**WHAT TO DO**
For the data below, transcribe the part that opens with the line containing "[87,416,262,426] [102,430,175,442] setup" and closes with the line containing "[530,276,785,297] for fetching", exactly and with no pictures.

(SUPPLIED RECORDS begins)

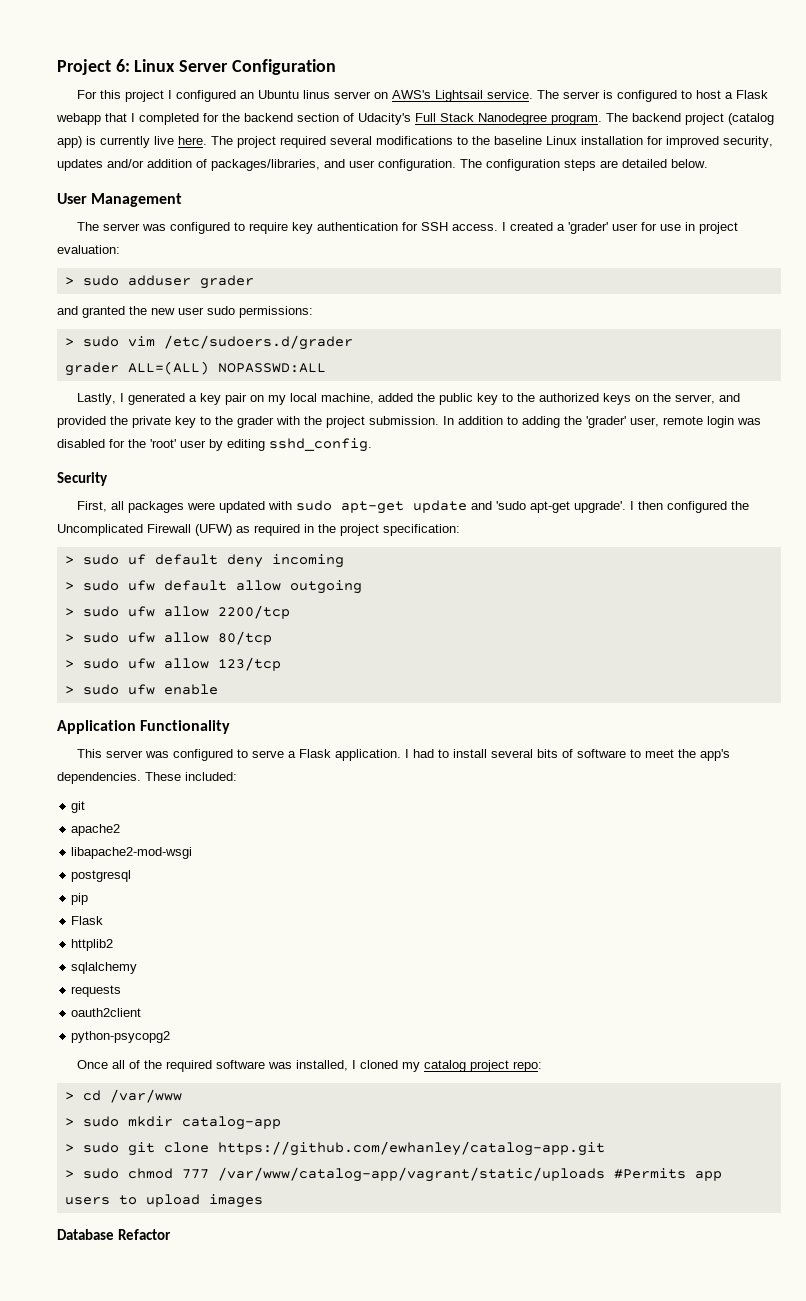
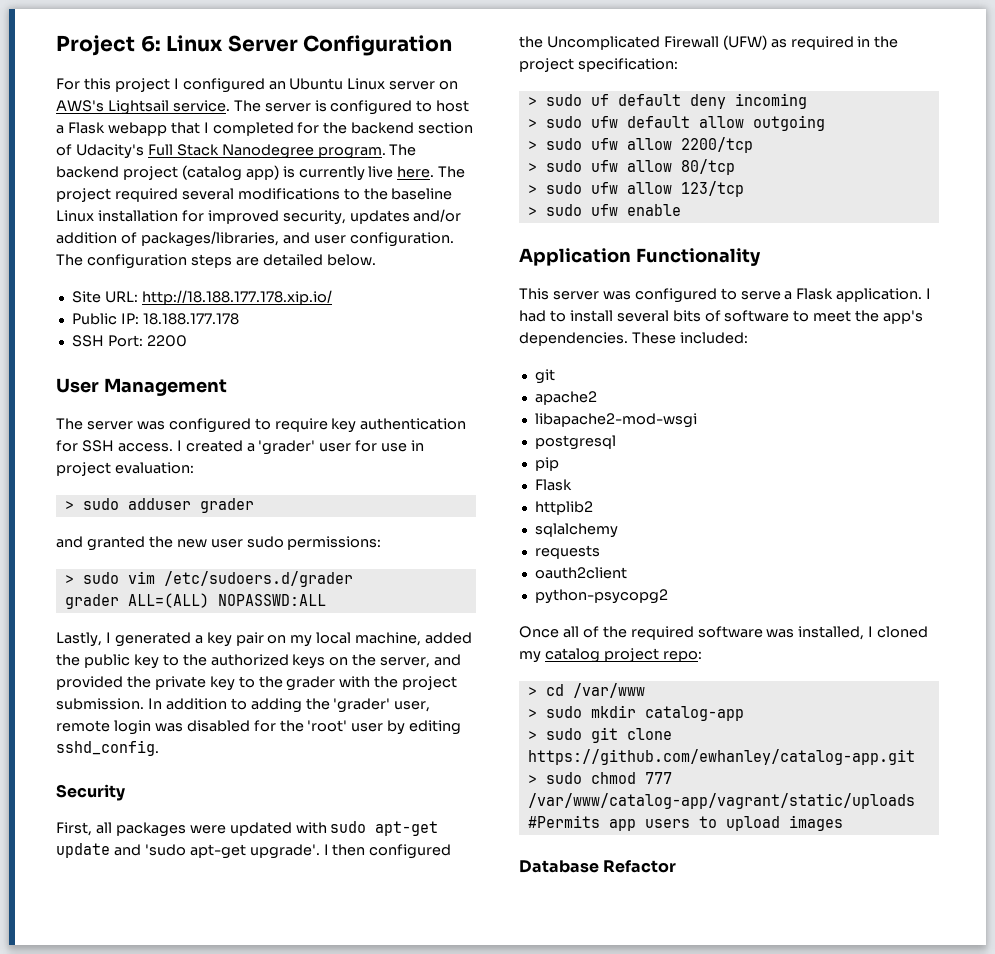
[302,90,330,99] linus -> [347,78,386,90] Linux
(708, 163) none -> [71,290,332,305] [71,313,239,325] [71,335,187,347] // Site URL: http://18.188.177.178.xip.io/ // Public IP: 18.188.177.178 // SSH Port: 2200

(SUPPLIED RECORDS ends)
(SUPPLIED RECORDS begins)

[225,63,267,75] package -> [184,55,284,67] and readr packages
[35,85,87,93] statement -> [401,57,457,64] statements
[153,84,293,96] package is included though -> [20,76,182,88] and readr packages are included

(SUPPLIED RECORDS ends)
(SUPPLIED RECORDS begins)

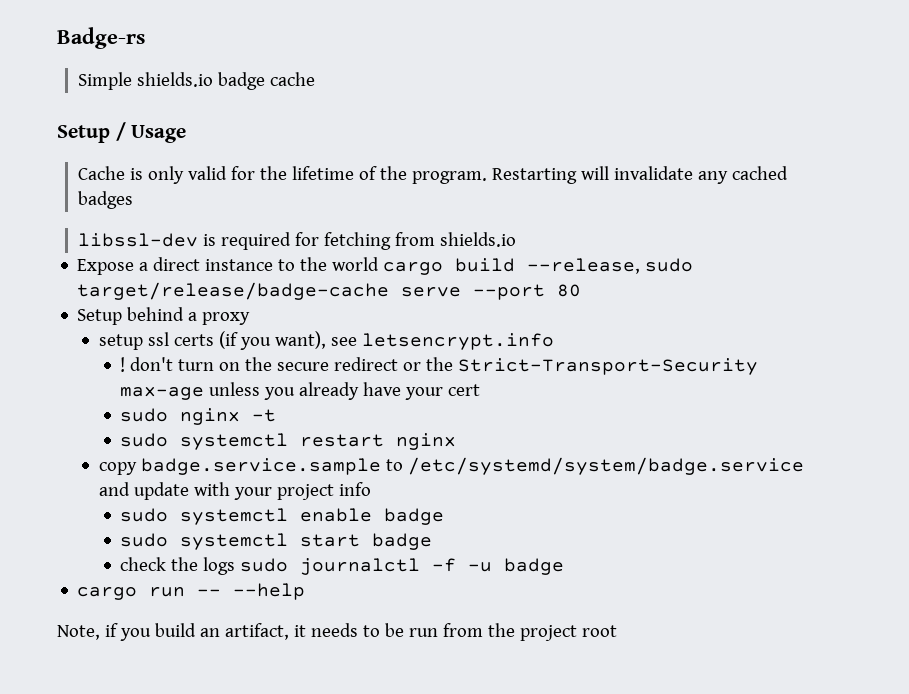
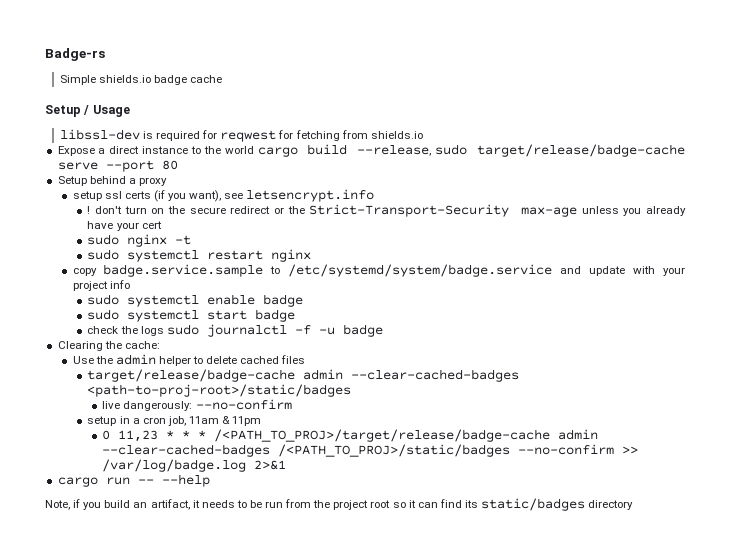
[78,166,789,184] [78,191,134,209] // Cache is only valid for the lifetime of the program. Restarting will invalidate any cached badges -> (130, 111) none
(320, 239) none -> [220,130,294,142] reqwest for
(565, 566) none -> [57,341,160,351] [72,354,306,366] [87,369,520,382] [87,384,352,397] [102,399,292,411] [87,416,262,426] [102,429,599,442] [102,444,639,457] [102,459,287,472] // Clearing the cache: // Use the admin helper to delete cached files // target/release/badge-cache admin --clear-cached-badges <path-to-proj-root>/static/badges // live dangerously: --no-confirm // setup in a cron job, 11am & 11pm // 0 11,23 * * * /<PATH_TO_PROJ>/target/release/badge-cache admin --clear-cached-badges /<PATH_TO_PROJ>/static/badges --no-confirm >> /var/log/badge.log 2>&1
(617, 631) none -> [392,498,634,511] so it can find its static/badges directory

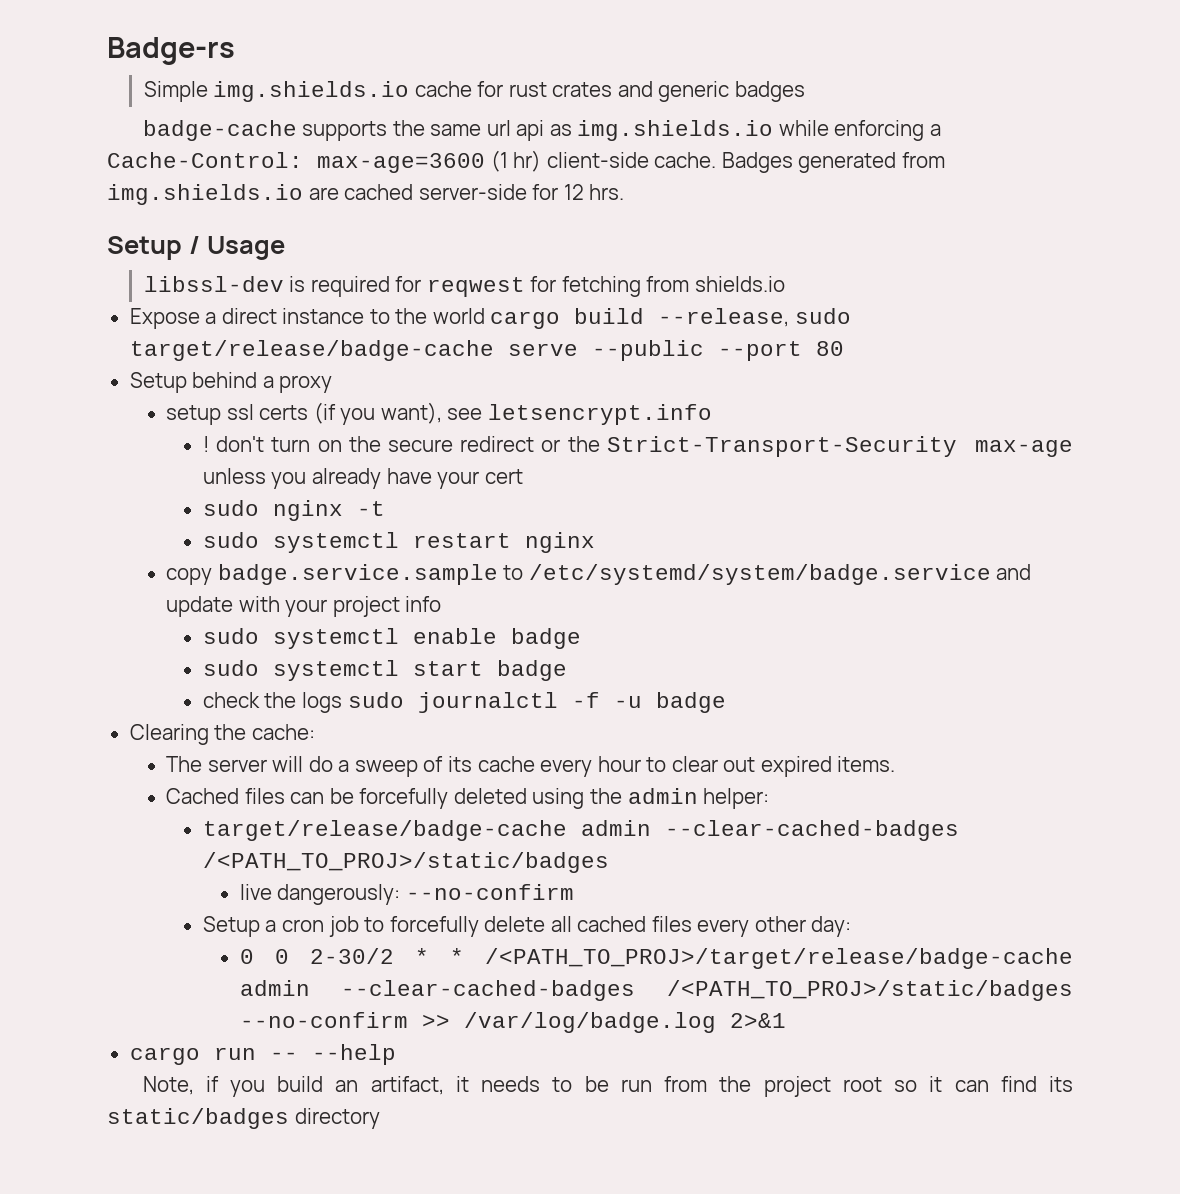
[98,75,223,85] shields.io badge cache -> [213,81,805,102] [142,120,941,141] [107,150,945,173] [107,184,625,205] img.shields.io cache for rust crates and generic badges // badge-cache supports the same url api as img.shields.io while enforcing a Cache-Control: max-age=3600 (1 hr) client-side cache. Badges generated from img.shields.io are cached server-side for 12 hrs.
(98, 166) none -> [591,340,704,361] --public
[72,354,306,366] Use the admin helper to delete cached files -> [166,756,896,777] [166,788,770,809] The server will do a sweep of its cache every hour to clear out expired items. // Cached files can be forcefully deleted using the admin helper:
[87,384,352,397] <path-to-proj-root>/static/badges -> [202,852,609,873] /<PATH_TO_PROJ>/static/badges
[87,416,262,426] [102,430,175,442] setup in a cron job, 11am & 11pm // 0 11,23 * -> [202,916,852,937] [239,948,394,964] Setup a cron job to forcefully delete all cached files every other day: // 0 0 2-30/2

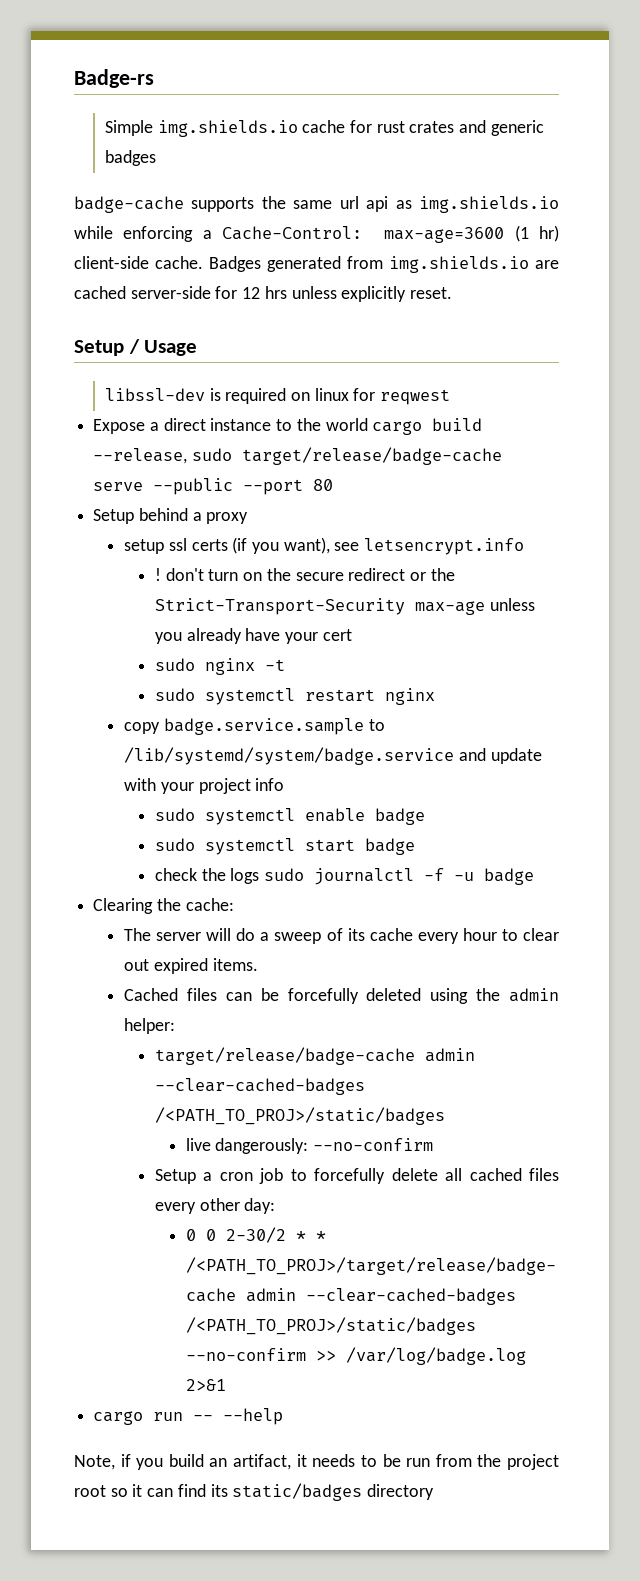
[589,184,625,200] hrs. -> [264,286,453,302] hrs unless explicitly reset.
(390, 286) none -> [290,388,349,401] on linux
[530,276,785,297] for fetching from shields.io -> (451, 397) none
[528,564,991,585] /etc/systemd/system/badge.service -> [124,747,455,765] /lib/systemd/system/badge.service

(SUPPLIED RECORDS ends)

**WRITTEN ANSWER**
[87,416,262,426] [102,430,175,442] setup in a cron job, 11am & 11pm // 0 11,23 * -> [202,916,852,937] [239,948,394,964] Setup a cron job to forcefully delete all cached files every other day: // 0 0 2-30/2

[589,184,625,200] hrs. -> [264,286,453,302] hrs unless explicitly reset.
(390, 286) none -> [290,388,349,401] on linux
[530,276,785,297] for fetching from shields.io -> (451, 397) none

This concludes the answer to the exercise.